The families with the highest number of genera used in the local folk culture are the Asteraceae (14), Cactaceae (12), Fabaceae (11), Rosaceae (8), Lamiaceae (7), Agavaceae (6) and Caesalpiniaceae, Mimosaceae, Solanaceae and Orchidaceae, each of which we found to have five useful genera. On the other hand, the families with the most numerous useful species in the region are the Cactaceae (25), Lamiaceae (16), Asteraceae (15), Agavaceae (12), Fabaceae (11), Rosaceae (10) and Euphorbiaceae and Mimosaceae, with eight useful species each. The families with a higher number of uses are the Asteraceae (41), Lamiaceae (38), Cactaceae (37), Agavaceae (21), Mimosaceae (20), Rosaceae (18), Fabaceae (15), Euphorbiaceae (14), Caesalpiniaceae (9), Crassulaceae (8), Solanaceae (8) and Commelinaceae (6). The species with the most diversified uses are Aloe vera (12), Marrubium vulgare (8), Agave bracteosa and Zea mays (7), Tagetes lucida and Allium sativum (6), and Acacia farnesiana, Litsea glaucescens, Matricaria recutita, Machaeranthera psamophila, Mirabilis jalapa, Mentha spicata and Smilax bona-nox, Ageratina sp., Artemisia mexicana, Teloxys ambrosioides, Cupressus arizonica, Ebenopsis ebano, Lantana macropoda, Opuntia sp., Prosopis glandulosa var. glandulosa, Rosa serrulata, Rosmarinus officinalis, Ruta graveolens and Taxus globosa (5).

Homegardens

We found 59 species cultivated in local gardens for various purposes, 20 of which grow wild in the area. All the women we interviewed cultivate at least three plant species in their gardens for various uses; the most common species in these gardens are Mentha spicata, Pelargonium odoratissimum, Ficus carica, Ruta graveolens, Punica granatum, Aloe vera, Foeniculum vulgare, Matricaria recutita, Agave spp., Opuntia spp. and Hedeoma drumondii. The exchange of cultivated plants between households, especially those used medicinally or as ornamentals, is a common practice among women living inside the Park.

Type of use

Out of the 98 medicinal uses of plants we recorded, the most common are the control of colic (21), diabetes (19), stomachaches (9) and headaches (8); in all these cases, plants are boiled and ingested orally. Infusions play a very important role in local folk medicine: they represent the main type of remedy against various kinds of illness in both climatic areas, the temperate and the arid zones. Most infusions are prepared boiling the leaves, flowers and parts of the stems. In most cases, a single plant is used, but in a few instances, two or more species are mixed together to brew a tea. Even though they trust the efficacy of traditional remedies, some people we spoke with, especially those who live near a health clinic or are in close contact with modern medicine, combine empirical and scientific knowledge to treat their maladies (headaches, stomachaches, colic, etc.), and they will drink an herbal infusion along with two aspirins, tylenols, mejoral pills or other commercial medicines. They told us, however, that pills can only control the pain, whereas infusions will cure the illness, though they also said that both kinds of remedies are sometimes needed for a sick person to really get well.

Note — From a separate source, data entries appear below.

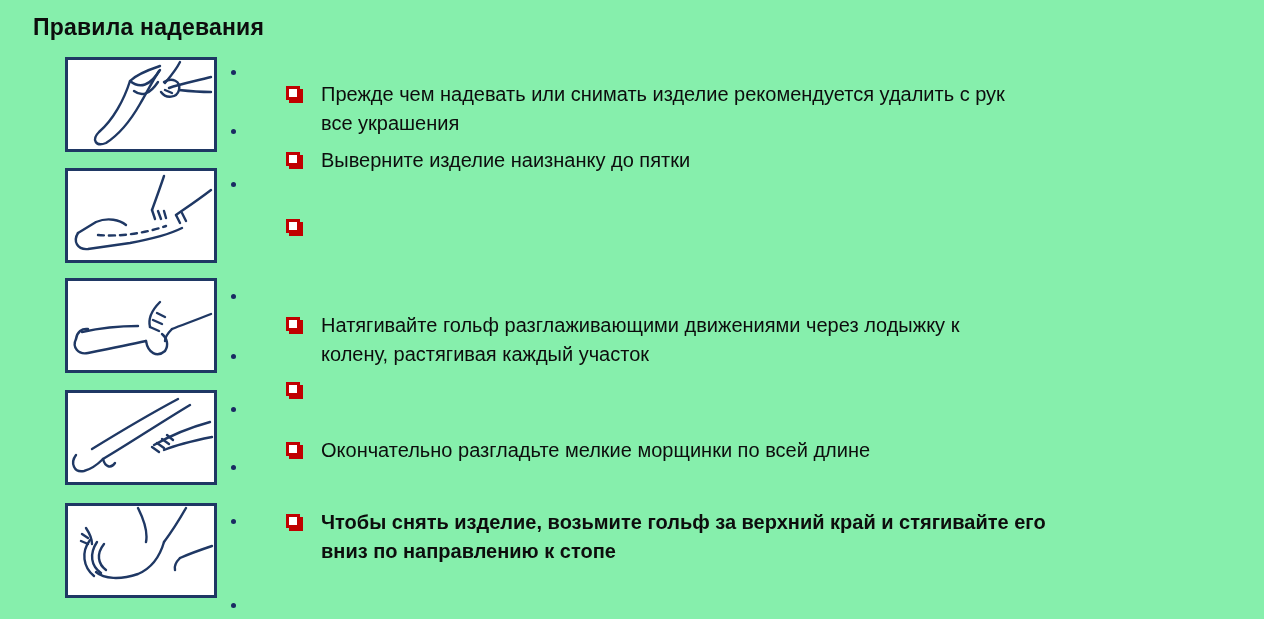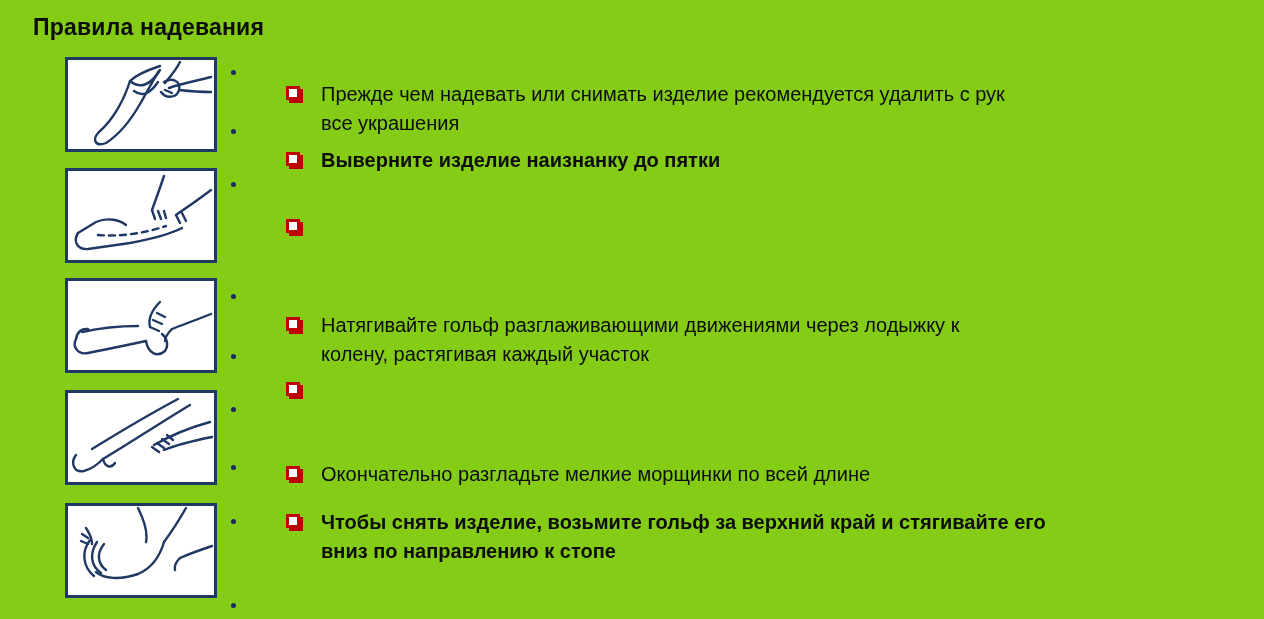--- a/index.html
+++ b/index.html
@@ -1,21 +1,21 @@
 <!DOCTYPE html>
 <html><head>
 <meta charset="utf-8">
 <style>
   * { margin: 0; padding: 0; box-sizing: border-box; }
   html, body { background: #ffffff; }
   .page {
     position: relative;
     width: 1264px;
     height: 619px;
-    background: #84cc16;
+    background: #86efac;
     font-family: "Liberation Sans", "DejaVu Sans", sans-serif;
     color: #0d0d0d;
     overflow: hidden;
   }
   .title {
     position: absolute;
     left: 33px;
     top: 14px;
     font-size: 23px;
     font-weight: bold;
@@ -49,25 +49,25 @@
     position: absolute;
     left: 0;
     width: 930px;
     padding-left: 35px;
     font-size: 20px;
     line-height: 29px;
     color: #0d0d0d;
   }
   .bullet-item .btext { white-space: pre-line; }
   .bi1 { top: 80px; }
-  .bi2 { top: 146px; font-weight: bold; }
+  .bi2 { top: 146px; }
   .bi3 { top: 213px; }
   .bi4 { top: 311px; }
   .bi5 { top: 376px; }
-  .bi6 { top: 460px; }
+  .bi6 { top: 436px; }
   .bi7 { top: 508px; font-weight: bold; }
   .check {
     position: absolute;
     left: 0;
     top: 6px;
     width: 14px;
     height: 14px;
     border: 3px solid #c00000;
     background: #ffffff;
     box-shadow: 3px 3px 0 0 #c00000;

Most of the people we interviewed (65) dry and store their medicinal plants to use them later; the dried parts are mostly the leaves, stored in paper bags or hung in bundles from the ceiling. Two common medicinal species, Lophophora williamsii and Cannabis sativa ssp. indica, are usually kept in alcohol (70–90%), since these plants cannot be cultivated, as they are forbidden by law, however, to avoid any type of punish for the government authorities, these plants must be kept in alcohol and also in small quantities. Wild and cultivated edible plants are an important part of the diet of people living in the region. Thirty nine different species are used for this purpose, foremost among them the plants (21 species) that provide fruit, whether it is eaten raw or cooked, belonging to the genera Echinocereus, Cucurbita, Sechium, Persea, Morus, Ficus, Punica, Crataegus, Fragaria, Prunus, Lycopersicon and Physalis. Fruit plants are followed in importance by species (8) with edible leaves, which belong to the genera Amaranthus, Rorippa, Tillandsia, Chenopodium, Teloxys, Rumex and Portulaca; plants (8) that bear edible seeds or stems (Opuntia, Pisum, Vigna, Allium, Ebenopsis and Avena); and species (2) with edible flowers (Yucca).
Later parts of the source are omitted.